Datadog Real User Monitoring (RUM) for a faster payment page

Smitvyas52/ July 21, 2020/ Data Engineering, Engineering, Frontend, Web

At Shaadi.com we focus a lot on customer experience and one of the key outcomes we strive to achieve is giving a seamless experience to our users across our website. In our effort to do that, we are working on – making our payment pages blazing fast!

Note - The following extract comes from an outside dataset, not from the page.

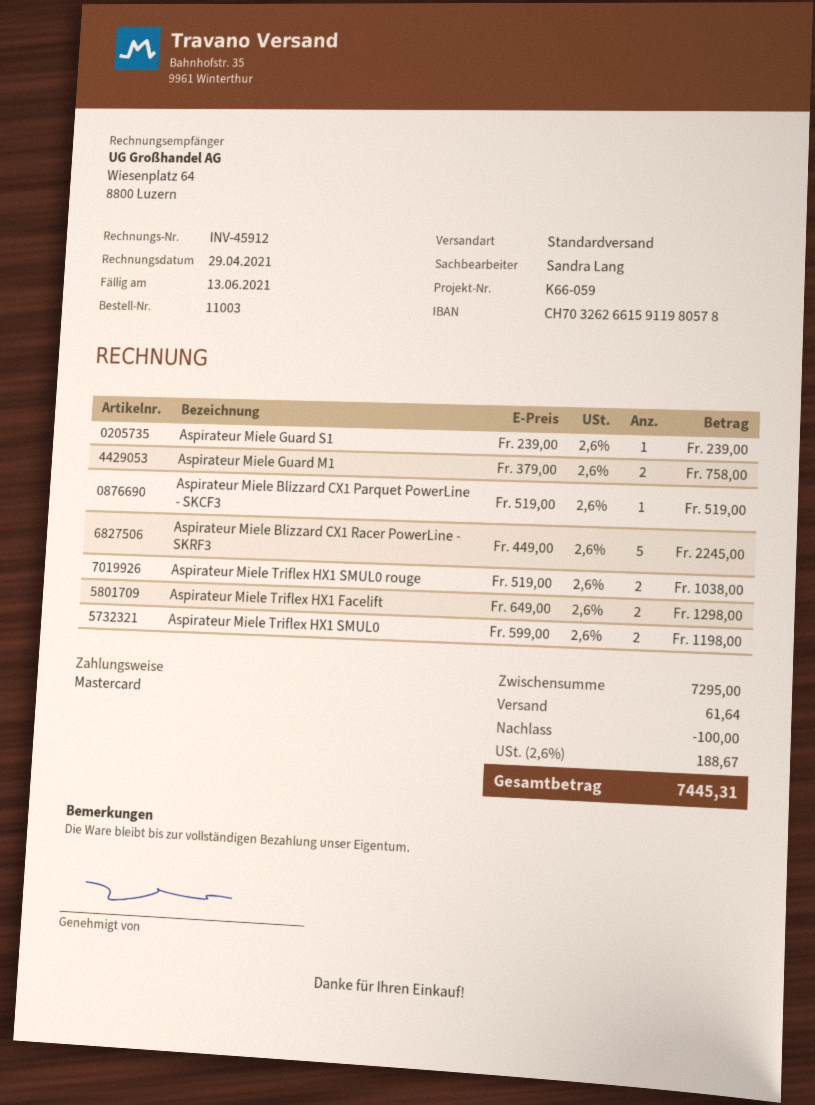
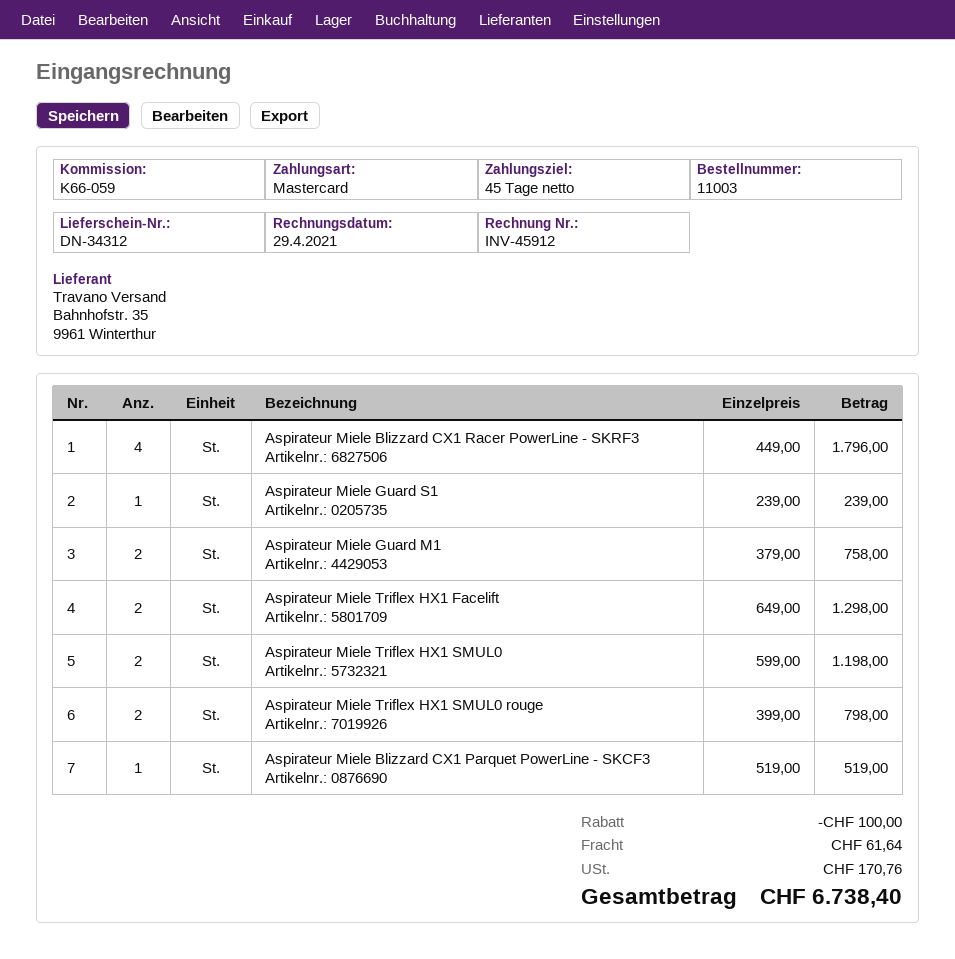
Aspirateur Miele Blizzard CX1 Racer PowerLine - SKRF3: 5 x 449.00 = 2245.00 -> 4 x 449.00 = 1796.00
Aspirateur Miele Triflex HX1 SMUL0 rouge: 2 x 519.00 = 1038.00 -> 2 x 399.00 = 798.00
tax: 188.67 -> 170.76
total: 7445.31 -> 6738.40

While planning this, one of the first things that we had to determine was our current performance baseline. Once we established a baseline, we had to measure the improvements while tweaking the performance. Initially, we tried getting the current performance data using various lab tools like Lighthouse.

Shortcomings of lab tools
While lab tools give a general idea of ‘how the application is performing’, overall it may not be a true representation. It does not give us the data variability based on the device type, network connections, browsers based versions, etc. Also, using lab tools did not give us the flexibility to be able to autolog the gathered data.

These shortcomings led us to research more on how we could get a real baseline for the performance of our current payment pages. This is where we started toying with the idea of gathering more meaningful real data – which is popularly known as Real User Monitoring (RUM)

So what is RUM?

focus

Real User Monitoring (RUM) is a type of performance monitoring that captures and analyzes each transaction by users of a website or application. It’s also known as real user measurement, real user metrics, end-user experience monitoring, or simply RUM.

Real User Monitoring vs. Synthetic Monitoring

Real User Monitoring is a form of ‘passive‘ web monitoring. We say passive because it relies on services that constantly observe the system in the background, tracking availability, functionality, and responsiveness.

Synthetic Monitoring is an ‘active‘ web monitoring. In synthetic monitoring, behavioural scripts are deployed in a browser to simulate the path an end-user takes through a website.

Active monitoring permits webmasters to test the application before launch. That makes it an essential tool for sites with a high volume of traffic. Unlike synthetic monitoring, RUM never rests. It collects data from each user using every browser across each request.

How does It Work?

RUM technology collects a website or app’s performance measures straight from the browser of the end-user. A small amount of JavaScript is embedded in each page. This script then collects data from each user as he or she explores the page, and transfers that data back for analysis.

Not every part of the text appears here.